METHODS: We did a multinational, randomised controlled trial with 9795
participants aged 50–75 years, with type 2 diabetes mellitus, and
not taking statin therapy at study entry. After a placebo and a fenofibrate
run-in phase, we randomly assigned patients (2131 with previous cardiovascular
disease and 7664 without) with a total-cholesterol concentration of 3·0–6·5
mmol/L and a total-cholesterol/HDL-cholesterol ratio of 4·0 or
more or plasma triglyceride of 1·0–5·0 mmol/L to micronised
fenofibrate 200 mg daily (n=4895) or matching placebo (n=4900).

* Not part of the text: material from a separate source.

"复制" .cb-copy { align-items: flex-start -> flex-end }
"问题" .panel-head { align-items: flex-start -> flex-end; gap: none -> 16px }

Our primary
outcome was coronary events (coronary heart disease death or non-fatal
myocardial infarction); the outcome for prespecified subgroup analyses
was total cardiovascular events (the composite of cardiovascular death,
myocardial infarction, stroke, and coronary and carotid revascularisation).

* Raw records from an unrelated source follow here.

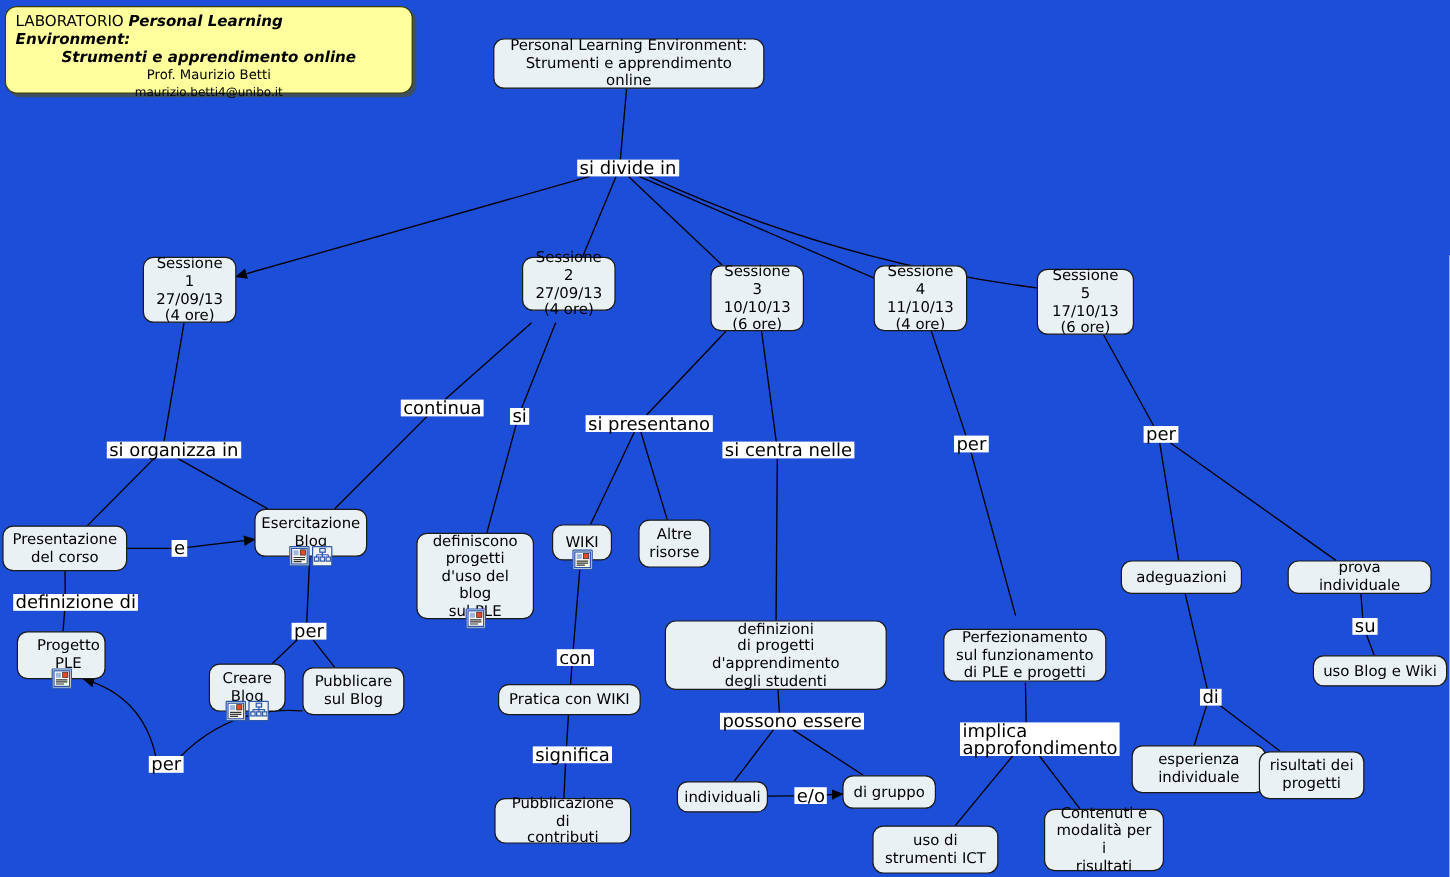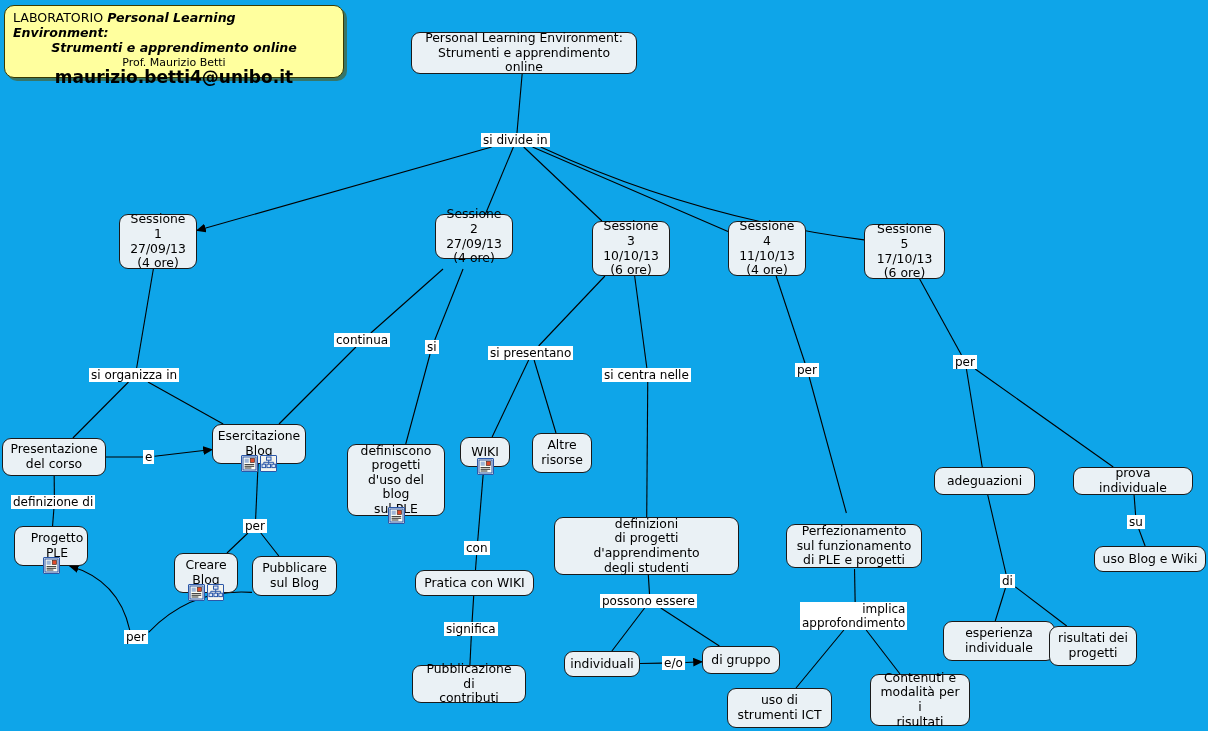"LABORATORIO Personal Learning" #canvas { background: #0ea5e9 -> #1d4ed8 }
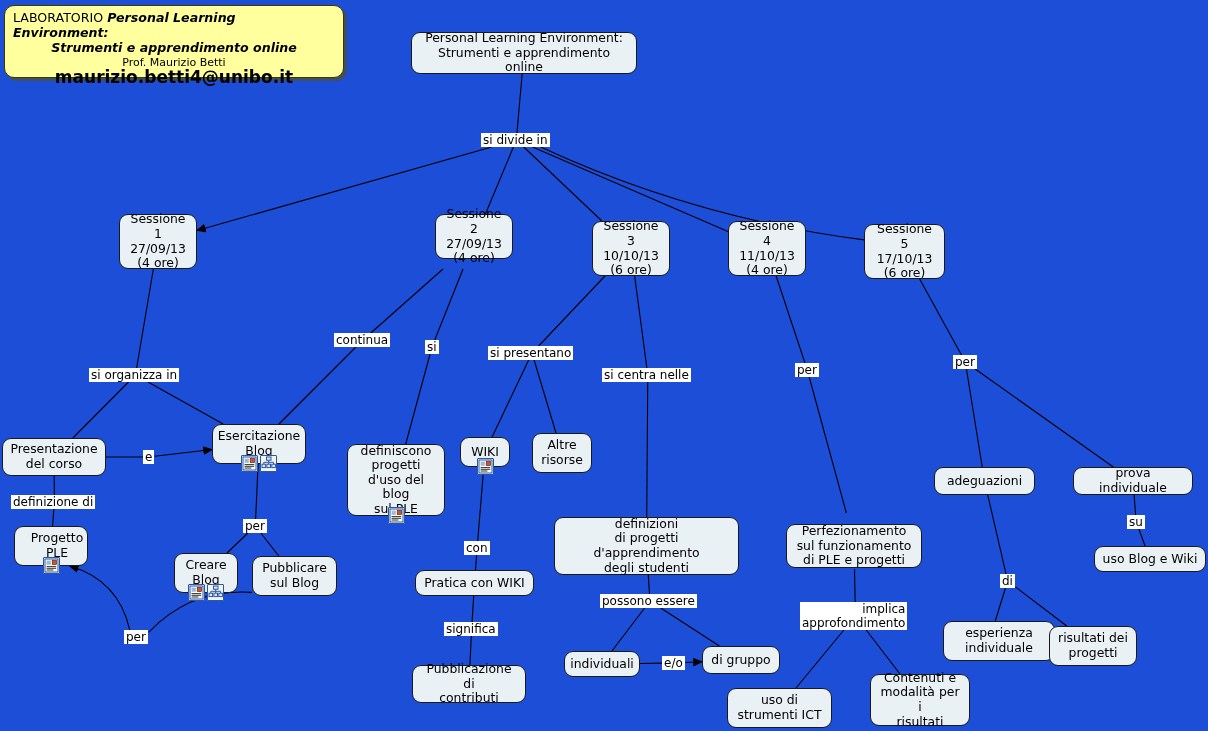"maurizio.betti4@unibo.it" #legend .l4 { font-size: 17px -> 10px; font-weight: bold -> none }
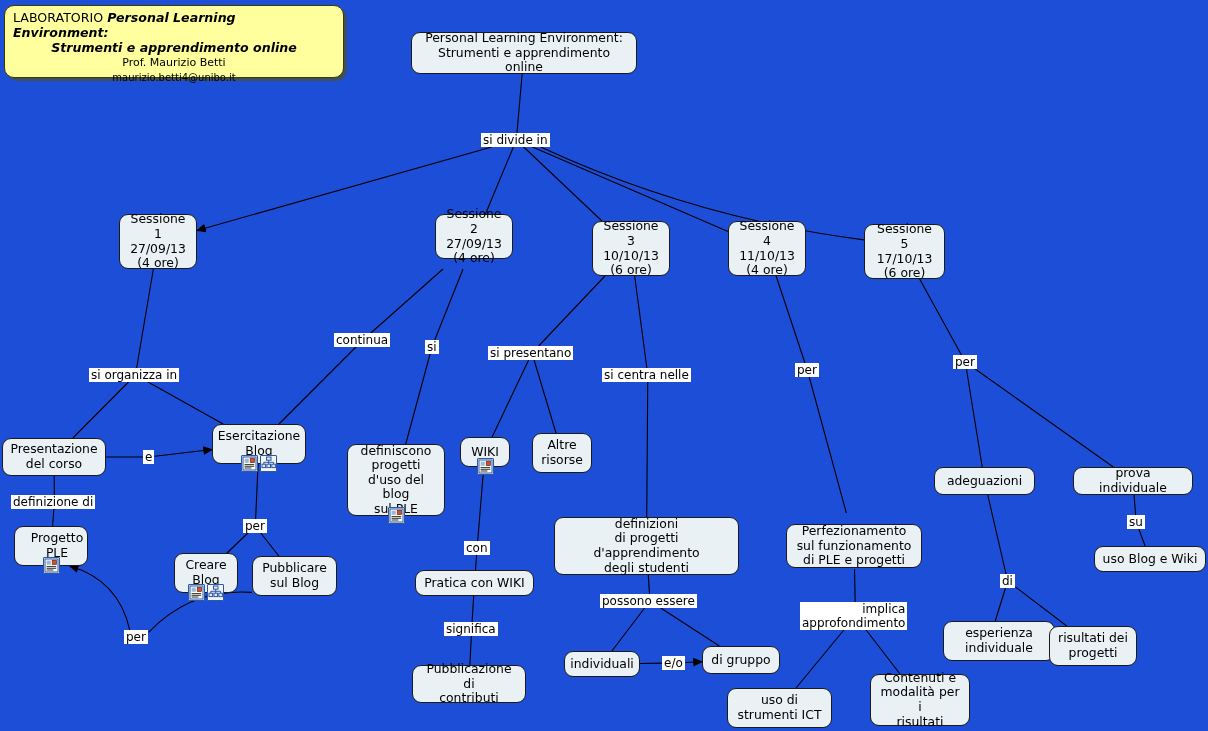"si divide in" .linklabel { font-size: 12px -> 15px; text-align: right -> left }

Analysis was by intention to treat. The study was prospectively registered
(number ISRCTN 64783481).
FINDINGS: Vital status was confirmed on all but 22 patients. Averaged
over the 5 years' study duration, similar proportions in each group discontinued
study medication (10% placebo vs 11% fenofibrate) and more patients allocated
placebo (17%) than fenofibrate (8%; p<0·0001) commenced other
lipid treatments, predominantly statins. 5·9% (n=288) of patients
on placebo and 5·2% (n=256) of those on fenofibrate had a coronary
event (relative reduction of 11%; hazard ratio [HR] 0·89, 95% CI
0·75–1·05; p=0·16). This finding corresponds
to a significant 24% reduction in non-fatal myocardial infarction (0·76,
0·62–0·94; p=0·010) and a non-significant increase
in coronary heart disease mortality (1·19, 0·90–1·57;
p=0·22). Total cardiovascular disease events were significantly
reduced from 13·9% to 12·5% (0·89, 0·80–0·99;
p=0·035). This finding included a 21% reduction in coronary revascularisation
(0·79, 0·68–0·93; p=0·003). Total mortality
was 6·6% in the placebo group and 7·3% in the fenofibrate
group (p=0·18). Fenofibrate was associated with less albuminuria
progression (p=0·002), and less retinopathy needing laser treatment
(5·2% vs 3·6%, p=0·0003). There was a slight increase
in pancreatitis (0·5% vs 0·8%, p=0·031) and pulmonary
embolism (0·7% vs 1·1%, p=0·022), but no other significant
adverse effects.
INTERPRETATION: Fenofibrate did not significantly reduce the risk of the
primary outcome of coronary events. It did reduce total cardiovascular
events, mainly due to fewer non-fatal myocardial infarctions and revascularisations.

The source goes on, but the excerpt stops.